**Work order**
Reproduce the records below exactly from their first line through the line containing "Takhatpur | Variety: Paddy -> Paddy Coarse", omitting all pictures.

[Content revision data]
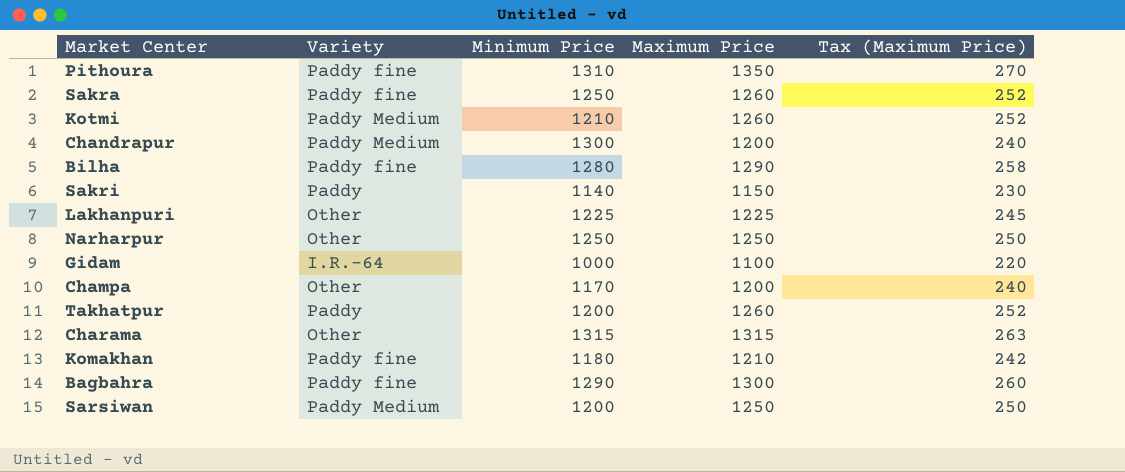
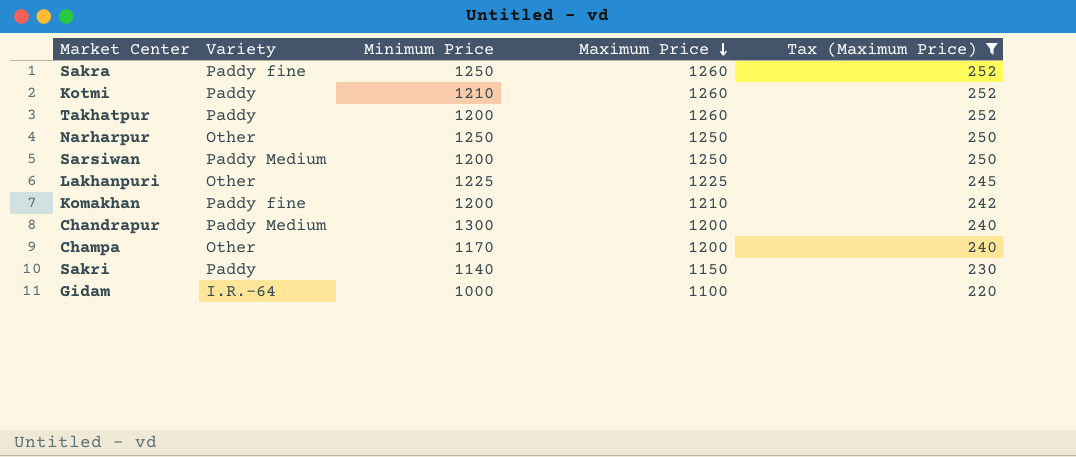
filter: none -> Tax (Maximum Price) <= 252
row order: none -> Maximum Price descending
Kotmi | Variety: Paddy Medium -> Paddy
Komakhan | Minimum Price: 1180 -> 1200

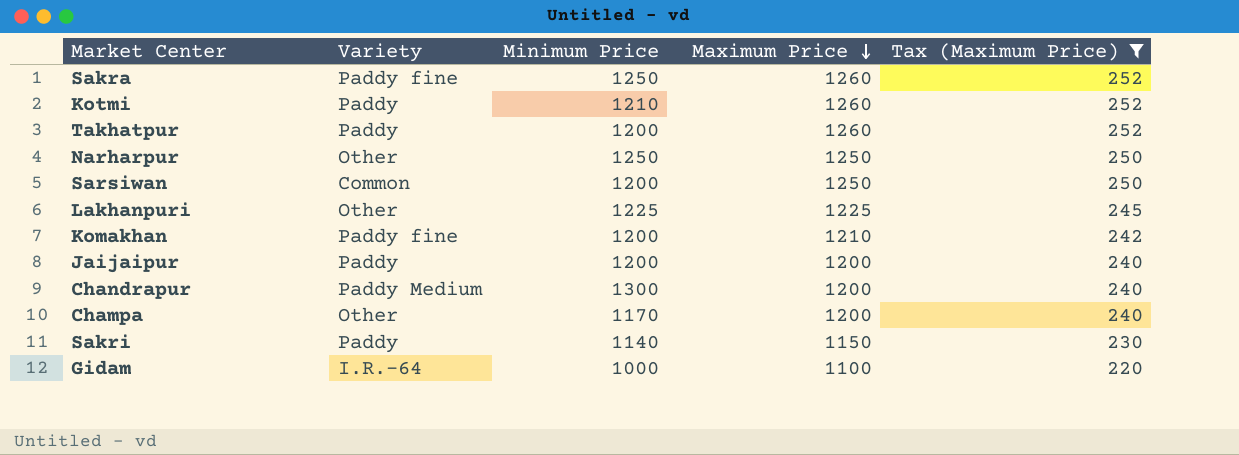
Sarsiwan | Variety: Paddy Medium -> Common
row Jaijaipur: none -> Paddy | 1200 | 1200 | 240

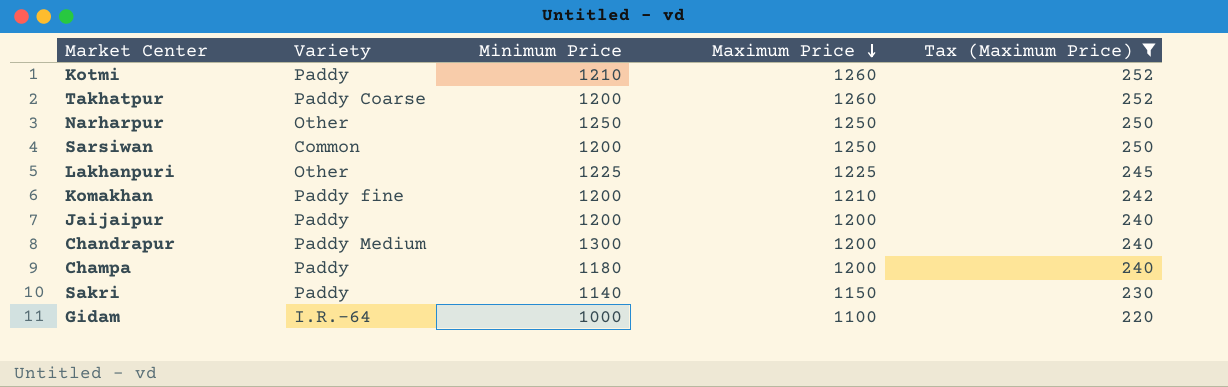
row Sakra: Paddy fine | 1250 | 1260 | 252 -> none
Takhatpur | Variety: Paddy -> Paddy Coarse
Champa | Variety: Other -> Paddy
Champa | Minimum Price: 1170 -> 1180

**Answer area**
filter: none -> Tax (Maximum Price) <= 252
row order: none -> Maximum Price descending
Kotmi | Variety: Paddy Medium -> Paddy
Komakhan | Minimum Price: 1180 -> 1200

Sarsiwan | Variety: Paddy Medium -> Common
row Jaijaipur: none -> Paddy | 1200 | 1200 | 240

row Sakra: Paddy fine | 1250 | 1260 | 252 -> none
Takhatpur | Variety: Paddy -> Paddy Coarse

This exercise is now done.